Start of Data in this exercise

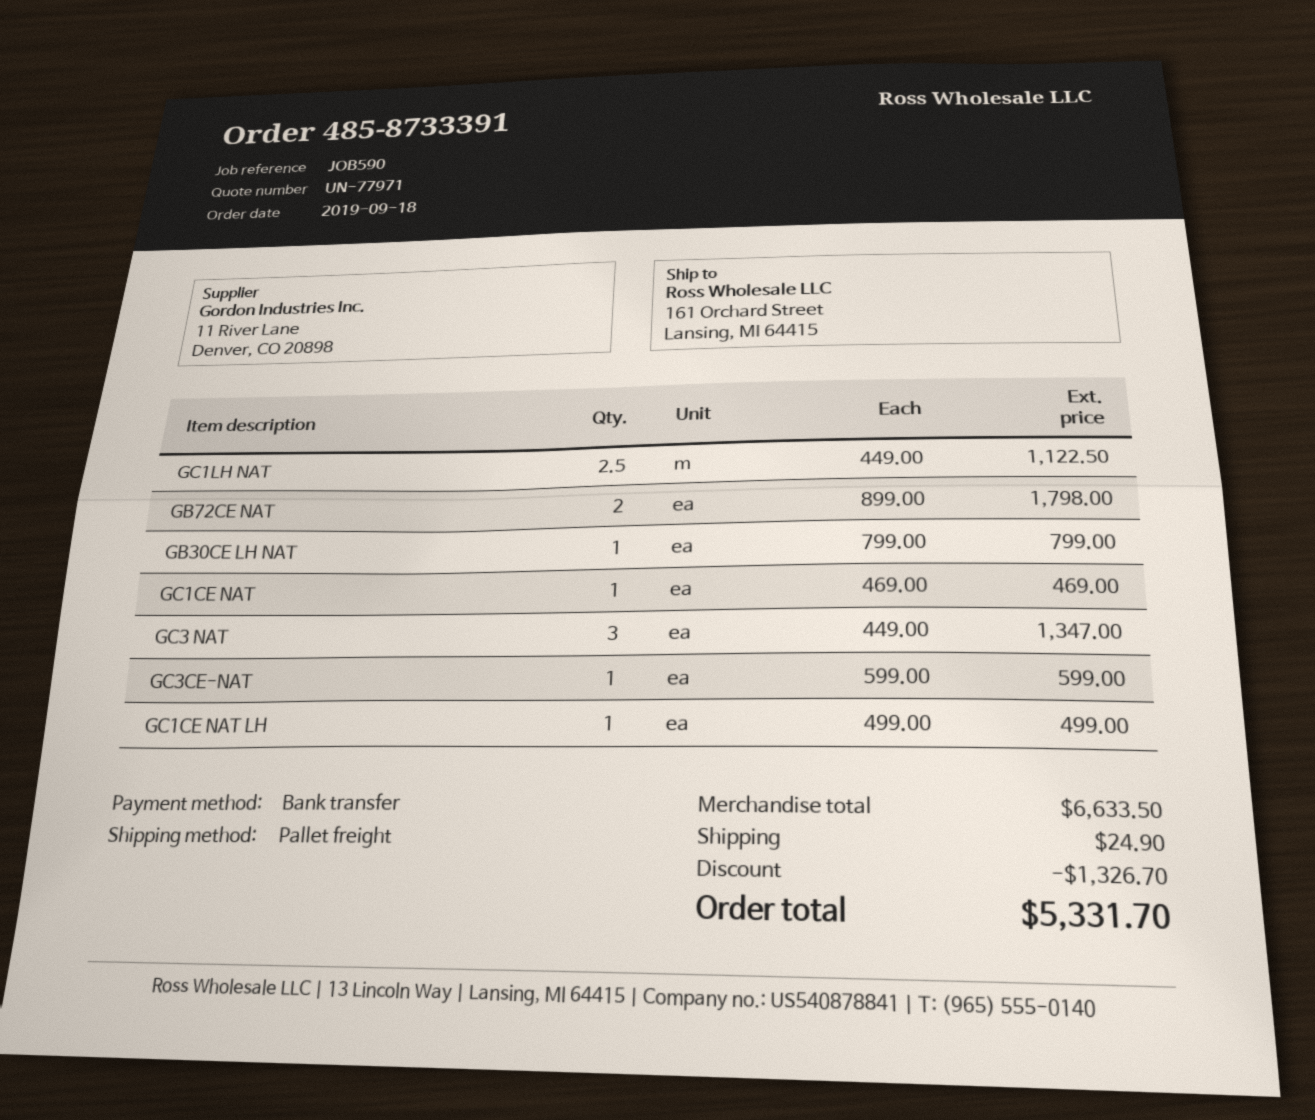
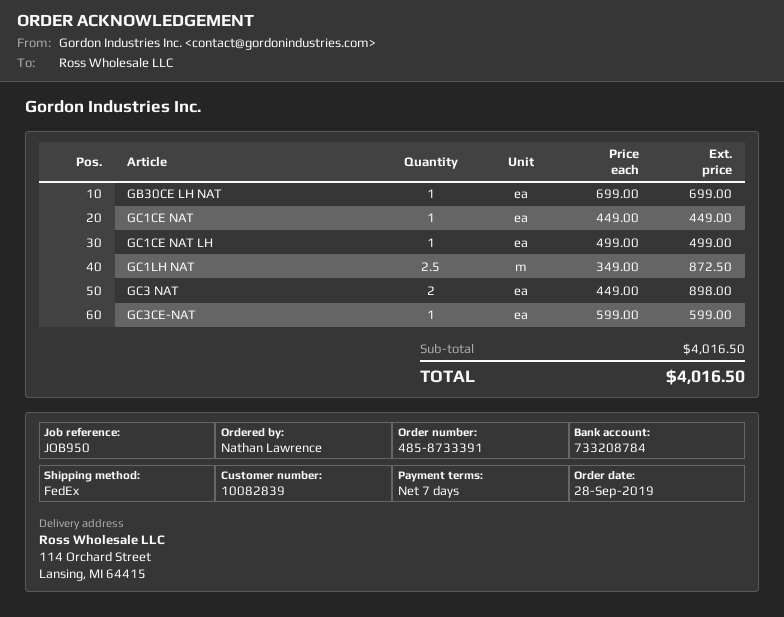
order date: 2019-09-18 -> 2019-09-28
reference: JOB590 -> JOB950
shipping method: pallet freight -> FedEx
ship to: 161 Orchard Street, Lansing, MI 64415 -> 114 Orchard Street, Lansing, MI 64415
GC1LH NAT: 2.5 x 449.00 = 1122.50 -> 2.5 x 349.00 = 872.50
GB72CE NAT: 2 x 899.00 = 1798.00 -> none
GB30CE LH NAT: 1 x 799.00 = 799.00 -> 1 x 699.00 = 699.00
GC1CE NAT: 1 x 469.00 = 469.00 -> 1 x 449.00 = 449.00
GC3 NAT: 3 x 449.00 = 1347.00 -> 2 x 449.00 = 898.00
subtotal: 6633.50 -> 4016.50
discount: 1326.70 -> none
shipping: 24.90 -> none
total: 5331.70 -> 4016.50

End of Data in this exercise

• **Exercise aim**: Restate the whole listing above exactly, please, omitting every image.

• **Answer to this exercise**:
order date: 2019-09-18 -> 2019-09-28
reference: JOB590 -> JOB950
shipping method: pallet freight -> FedEx
ship to: 161 Orchard Street, Lansing, MI 64415 -> 114 Orchard Street, Lansing, MI 64415
GC1LH NAT: 2.5 x 449.00 = 1122.50 -> 2.5 x 349.00 = 872.50
GB72CE NAT: 2 x 899.00 = 1798.00 -> none
GB30CE LH NAT: 1 x 799.00 = 799.00 -> 1 x 699.00 = 699.00
GC1CE NAT: 1 x 469.00 = 469.00 -> 1 x 449.00 = 449.00
GC3 NAT: 3 x 449.00 = 1347.00 -> 2 x 449.00 = 898.00
subtotal: 6633.50 -> 4016.50
discount: 1326.70 -> none
shipping: 24.90 -> none
total: 5331.70 -> 4016.50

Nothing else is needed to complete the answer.